Aさん 今回、久しぶりに風邪みたいな症状になったけど、薬は飲みませんでしたよ。同じ時期に風邪をひいた、玄米食の食事療法をやっている友達は、インフルエンザになったら困るからと医者に行ったと言ってました。行っちゃうのね、みんな。でも、私はそれは無いですね。「先生の言うとおりにやっているんだから大丈夫」と、体に訊きながら断食をしたりして乗り切ってます。

のどがイガイガしたときには、オトギリソウを焼酎に漬けたものでうがいをしたらすぐ治りますよ。ちょっと薄めて使うけどすごく効きます。普通の病院で出すうがい薬なんて全然効かないからね。朝「おかしいなー」と思ったら、間をおかずに何回も何回もうがいをすると、いがらっぽいのは無くなりますよ。

――たくさん歩くのは、もう生活の一部になっているようですね。

Aさん 以前は、どこへ行くにもバスを使って全く歩くことなんて無かったのよ。運動がいいと聞いて、何も考えないでできることは歩くことですからね。今は地元でもほとんどバスに乗りません。2時間くらいは普通に歩いています。

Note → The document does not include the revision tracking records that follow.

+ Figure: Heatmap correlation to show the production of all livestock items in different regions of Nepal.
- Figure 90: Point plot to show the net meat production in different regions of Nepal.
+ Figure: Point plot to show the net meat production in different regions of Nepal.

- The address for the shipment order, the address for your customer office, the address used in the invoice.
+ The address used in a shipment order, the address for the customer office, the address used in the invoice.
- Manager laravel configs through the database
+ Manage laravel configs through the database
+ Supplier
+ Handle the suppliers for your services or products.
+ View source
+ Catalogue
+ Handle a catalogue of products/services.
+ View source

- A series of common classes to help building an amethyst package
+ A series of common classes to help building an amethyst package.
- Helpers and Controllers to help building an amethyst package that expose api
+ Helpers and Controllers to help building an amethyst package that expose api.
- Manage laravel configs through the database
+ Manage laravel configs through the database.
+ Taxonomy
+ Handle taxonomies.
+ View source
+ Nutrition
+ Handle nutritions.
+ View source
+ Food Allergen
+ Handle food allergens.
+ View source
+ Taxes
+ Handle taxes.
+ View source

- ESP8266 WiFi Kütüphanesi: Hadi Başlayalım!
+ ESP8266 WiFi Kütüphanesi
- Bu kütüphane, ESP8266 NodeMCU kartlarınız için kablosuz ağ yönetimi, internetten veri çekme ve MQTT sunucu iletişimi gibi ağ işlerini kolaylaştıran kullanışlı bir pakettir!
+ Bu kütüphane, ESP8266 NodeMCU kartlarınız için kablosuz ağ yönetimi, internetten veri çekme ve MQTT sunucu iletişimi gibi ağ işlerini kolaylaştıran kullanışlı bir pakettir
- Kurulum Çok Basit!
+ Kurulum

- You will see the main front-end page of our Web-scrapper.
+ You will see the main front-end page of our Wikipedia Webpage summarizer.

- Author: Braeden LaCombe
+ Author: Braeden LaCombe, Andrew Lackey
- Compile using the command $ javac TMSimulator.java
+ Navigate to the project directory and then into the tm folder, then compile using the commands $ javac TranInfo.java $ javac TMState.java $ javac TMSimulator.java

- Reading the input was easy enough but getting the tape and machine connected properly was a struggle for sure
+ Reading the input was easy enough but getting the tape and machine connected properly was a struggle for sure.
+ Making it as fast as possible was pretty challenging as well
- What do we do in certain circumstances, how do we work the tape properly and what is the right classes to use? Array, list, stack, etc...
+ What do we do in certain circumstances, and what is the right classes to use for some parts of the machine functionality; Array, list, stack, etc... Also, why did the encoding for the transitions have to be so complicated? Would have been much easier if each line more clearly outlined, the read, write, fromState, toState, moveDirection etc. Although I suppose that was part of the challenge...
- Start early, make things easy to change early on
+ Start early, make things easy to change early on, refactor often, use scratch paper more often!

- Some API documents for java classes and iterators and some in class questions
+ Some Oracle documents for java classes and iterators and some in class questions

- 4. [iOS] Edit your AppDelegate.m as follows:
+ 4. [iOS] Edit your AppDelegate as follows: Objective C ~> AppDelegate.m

私は若いときに東京で暮らしていたこともあって、昔からよく東京に出てくるので、こちらにアパートを借りているんです。今でも、一ヶ月の半分は東京に来て過ごしています。

以前は、東京に出てきたら史跡を巡ったり、日帰りで楽しめるところに行ったりしていましたが、最近は、映画を観に行ったり、ウィンドウショッピングを楽しみながら歩いてますね。

東京には、歩くところがたくさんあって楽しいです。おにぎりを持って皇居へ行って、噴水の前でマイナスイオンの水しぶきを浴びながらマンウォッチングをしたり、丸の内の並木道をぬけて、有楽町で映画を観てひと休みしたり……。

デパート巡りをして私が使えそうな食材や、食べられそうなものを探したりすることも好きですね。そういうものを見て歩いているから退屈しないし、歩くのは体にもいいからやめられませんね。

――ご自分の好きなことをしながら体にもよくて、こんなにいいことはないですね。

Aさん 本当にそうなの。私はもう再発なんてしないと思っています。この付録の人生が一番いいと思って楽しんでいます。でも、心配なしにこうやって一人で出してもらうのはあと10年くらいでしょうね。だからなおさら楽しみたいと思っています。

森下先生は「私の言うとおりにきちんとやっていれば治りますよ」と言ってくださいましたが、治るだけじゃなく、やればやるほど元氣になるし、私はトラブルもなくここまで来ることができました。これからも安心して続けていきます。

――元氣になれるお話、ありがとうございました。